- Your task
Nothing outside the range is wanted. Repeat exactly the lines below from the one with "three context files" through the one with "And you're good".

- Provided information

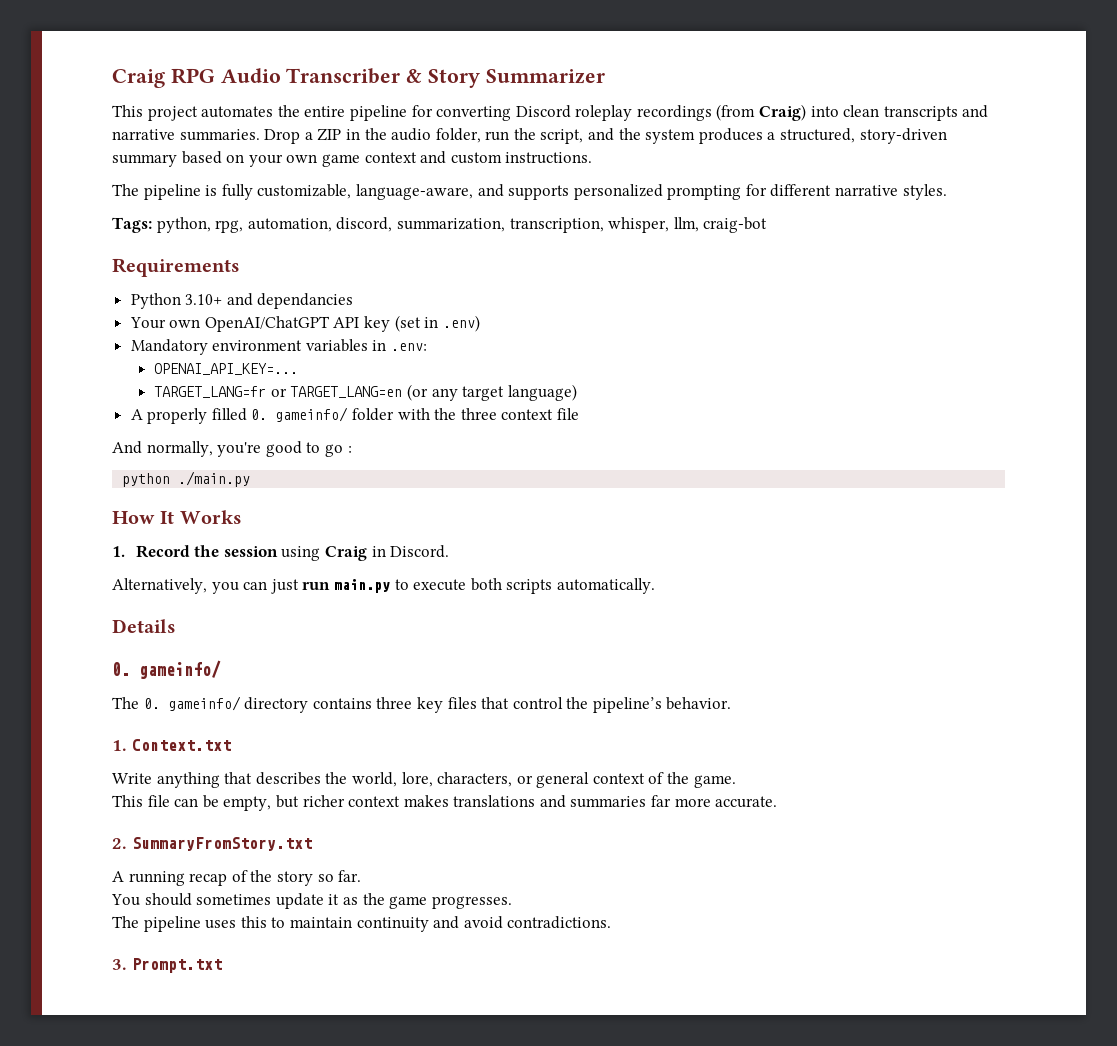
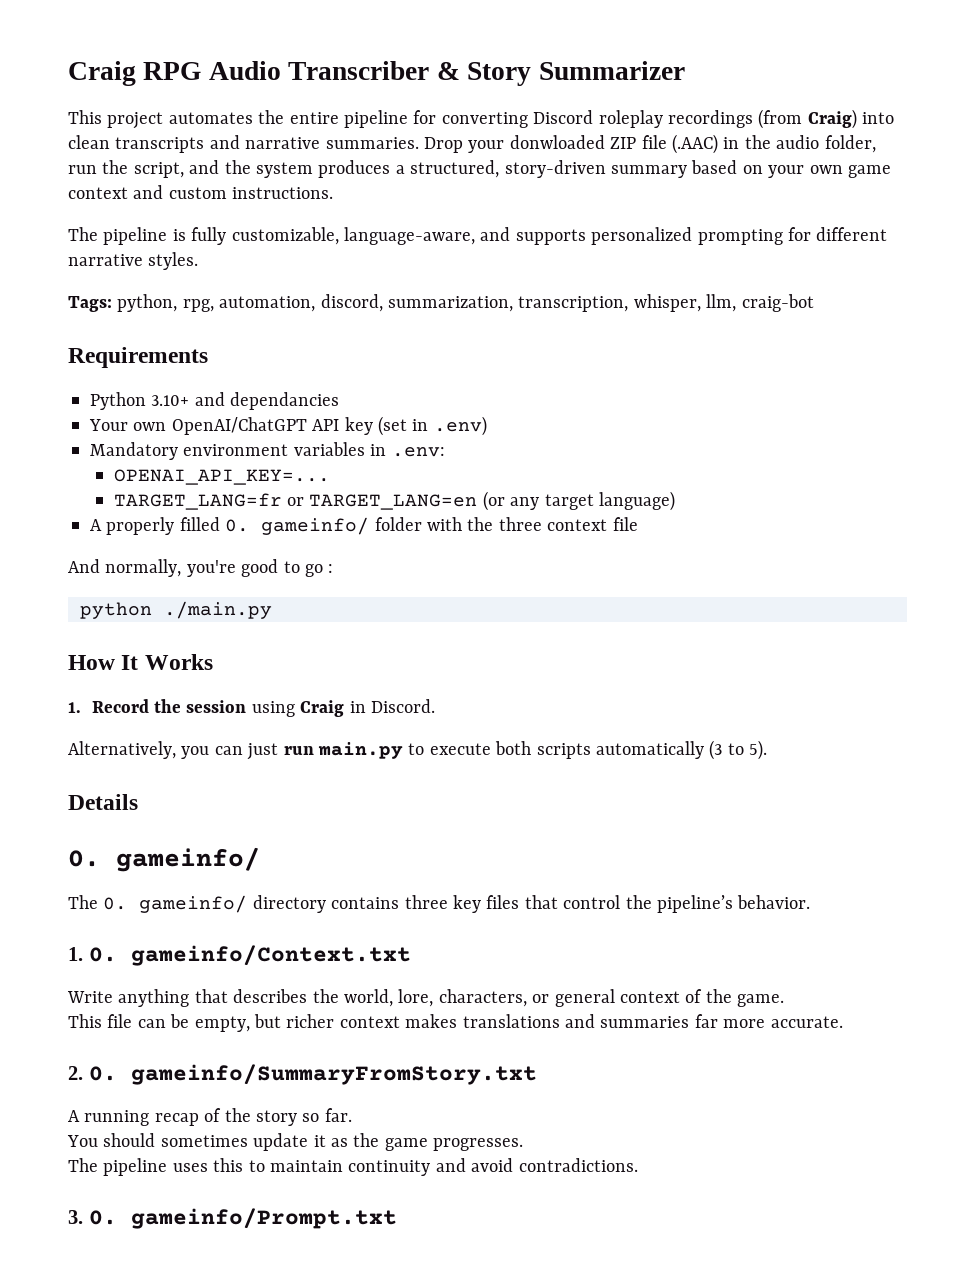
- Drop a ZIP in the audio folder, run the script, and the system produces a structured, story-driven summary based on your own game context and custom instructions.
+ Drop your donwloaded ZIP file (.AAC) in the audio folder, run the script, and the system produces a structured, story-driven summary based on your own game context and custom instructions.
- Alternatively, you can just run main.py to execute both scripts automatically.
+ Alternatively, you can just run main.py to execute both scripts automatically (3 to 5).
- 1. Context.txt
+ 1. 0. gameinfo/Context.txt
- 2. SummaryFromStory.txt
+ 2. 0. gameinfo/SummaryFromStory.txt
- 3. Prompt.txt
+ 3. 0. gameinfo/Prompt.txt

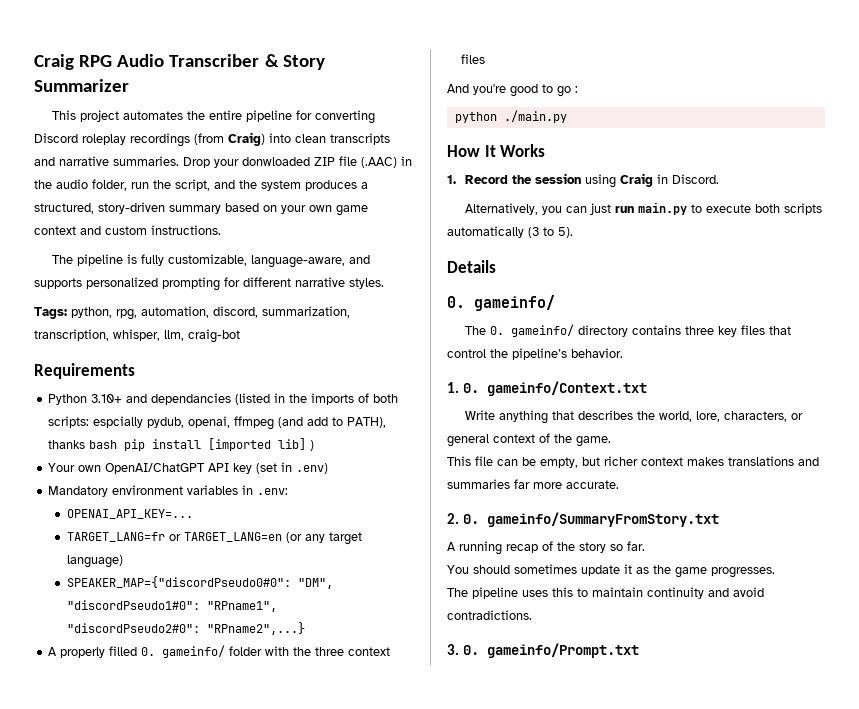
- Python 3.10+ and dependancies
+ Python 3.10+ and dependancies (listed in the imports of both scripts: espcially pydub, openai, ffmpeg (and add to PATH), thanks bash pip install [imported lib] )
+ SPEAKER_MAP={"discordPseudo0#0": "DM", "discordPseudo1#0": "RPname1", "discordPseudo2#0": "RPname2",...}
- A properly filled 0. gameinfo/ folder with the three context file
+ A properly filled 0. gameinfo/ folder with the three context files
- And normally, you're good to go :
+ And you're good to go :

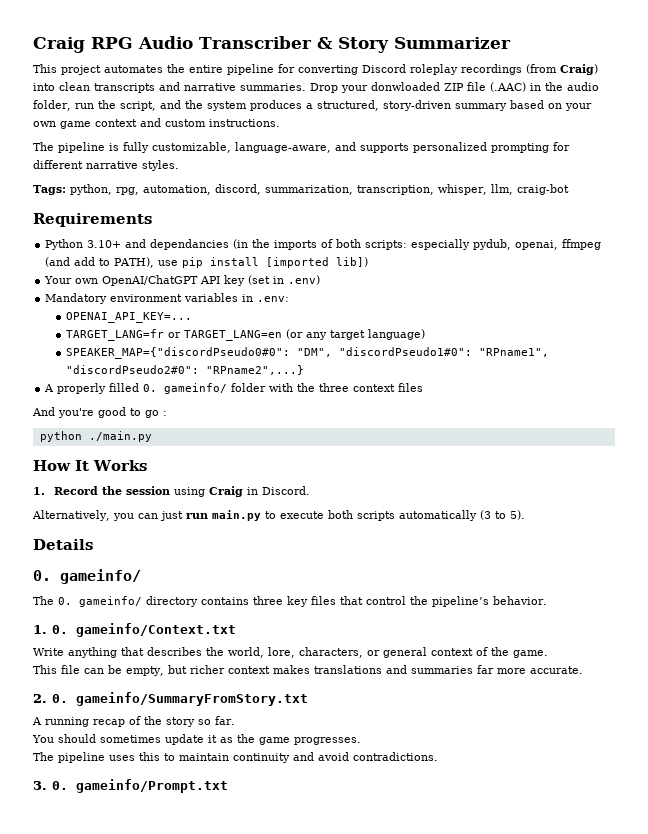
- Python 3.10+ and dependancies (listed in the imports of both scripts: espcially pydub, openai, ffmpeg (and add to PATH), thanks bash pip install [imported lib] )
+ Python 3.10+ and dependancies (in the imports of both scripts: especially pydub, openai, ffmpeg (and add to PATH), use pip install [imported lib])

- Answer to this exercise
+ A properly filled 0. gameinfo/ folder with the three context files
- And normally, you're good to go :
+ And you're good to go :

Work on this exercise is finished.